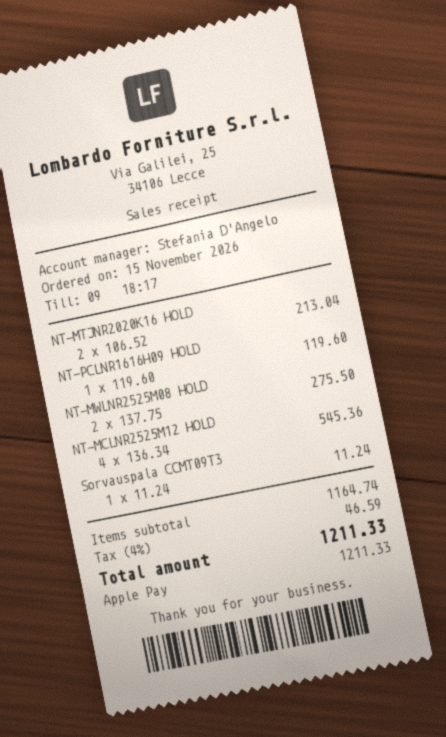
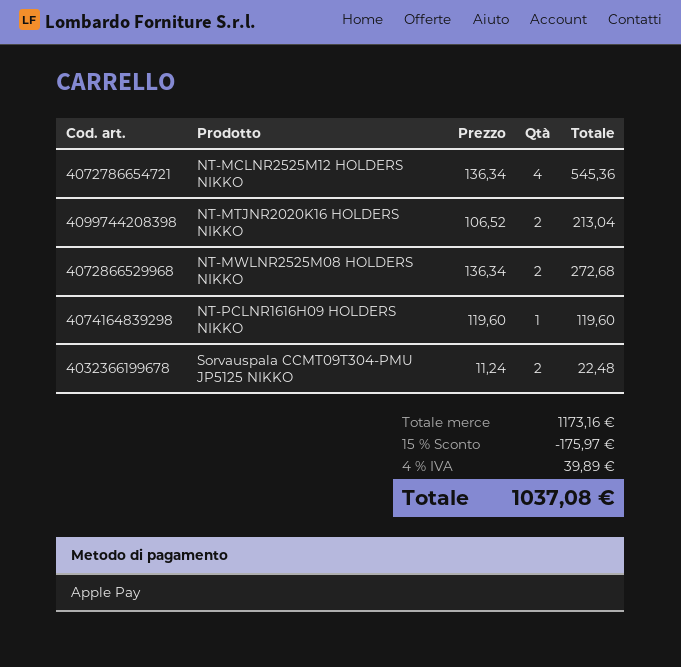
NT-MWLNR2525M08 HOLD: 2 x 137.75 = 275.50 -> 2 x 136.34 = 272.68
Sorvauspala CCMT09T3: 1 x 11.24 = 11.24 -> 2 x 11.24 = 22.48
subtotal: 1164.74 -> 1173.16
discount: none -> 15% = 175.97
tax: 4% = 46.59 -> 4% = 39.89
total: 1211.33 -> 1037.08

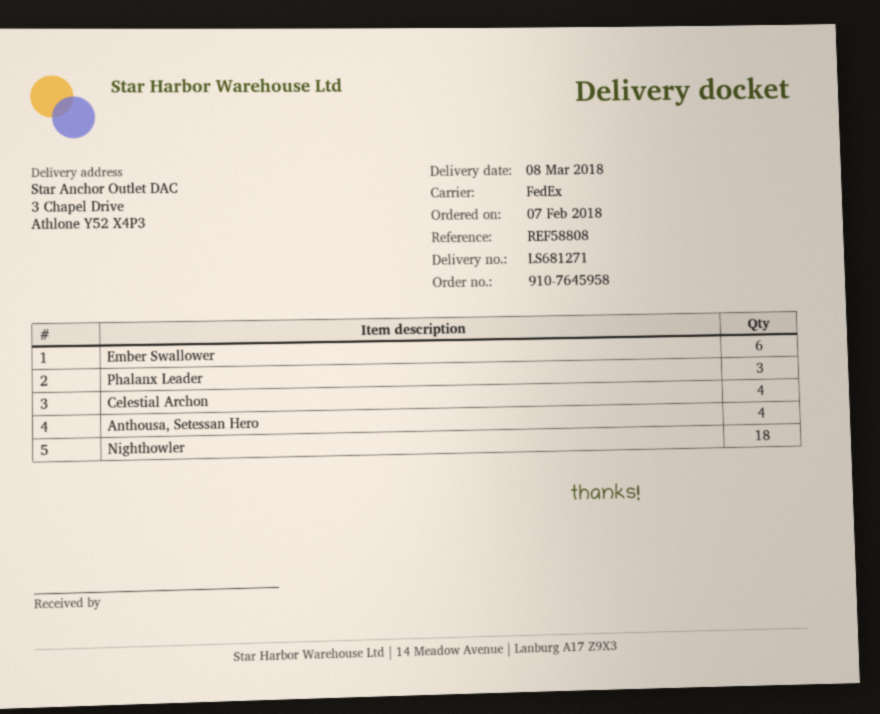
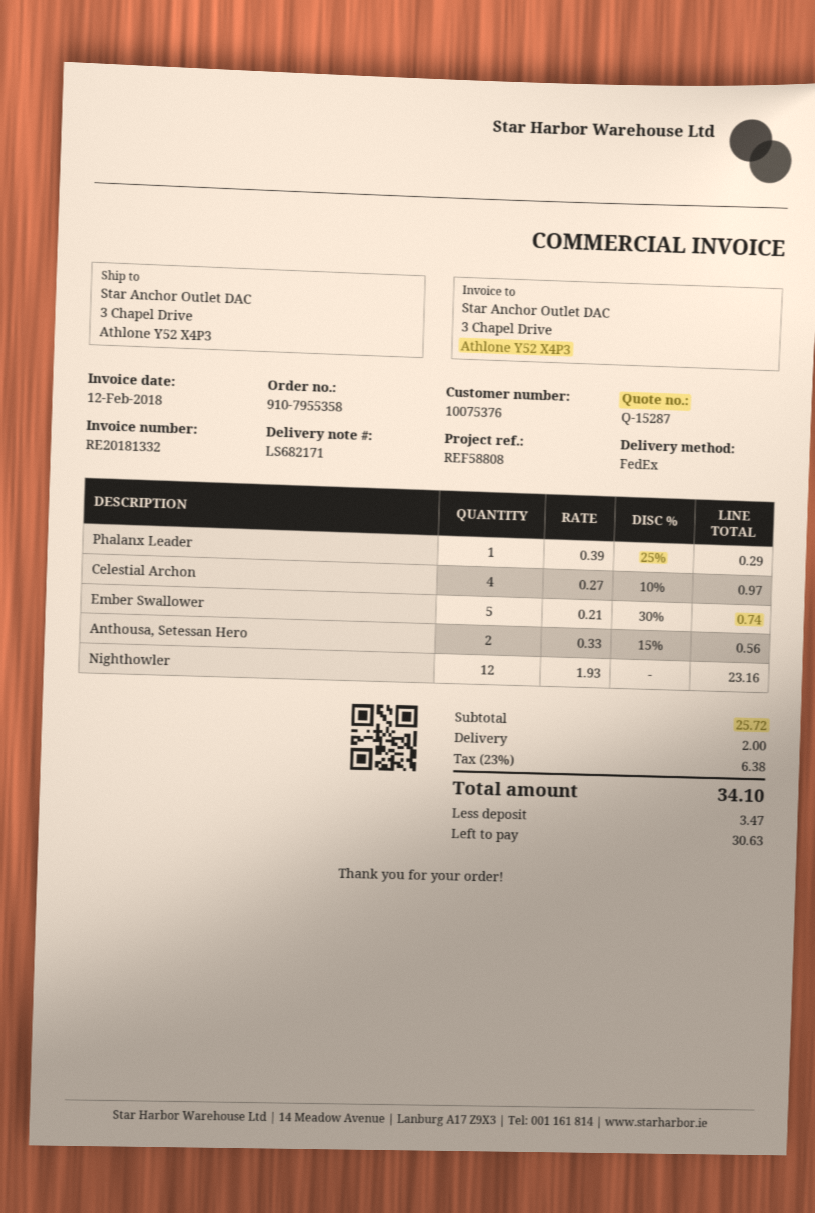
order number: 910-7645958 -> 910-7955358
delivery note number: LS681271 -> LS682171
Ember Swallower: 6 -> 5
Phalanx Leader: 3 -> 1
Anthousa, Setessan Hero: 4 -> 2
Nighthowler: 18 -> 12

§ WHAT IS NEEDED
For each line in the entries that holds "number", return that line.

§ WRITTEN ANSWER
order number: 910-7645958 -> 910-7955358
delivery note number: LS681271 -> LS682171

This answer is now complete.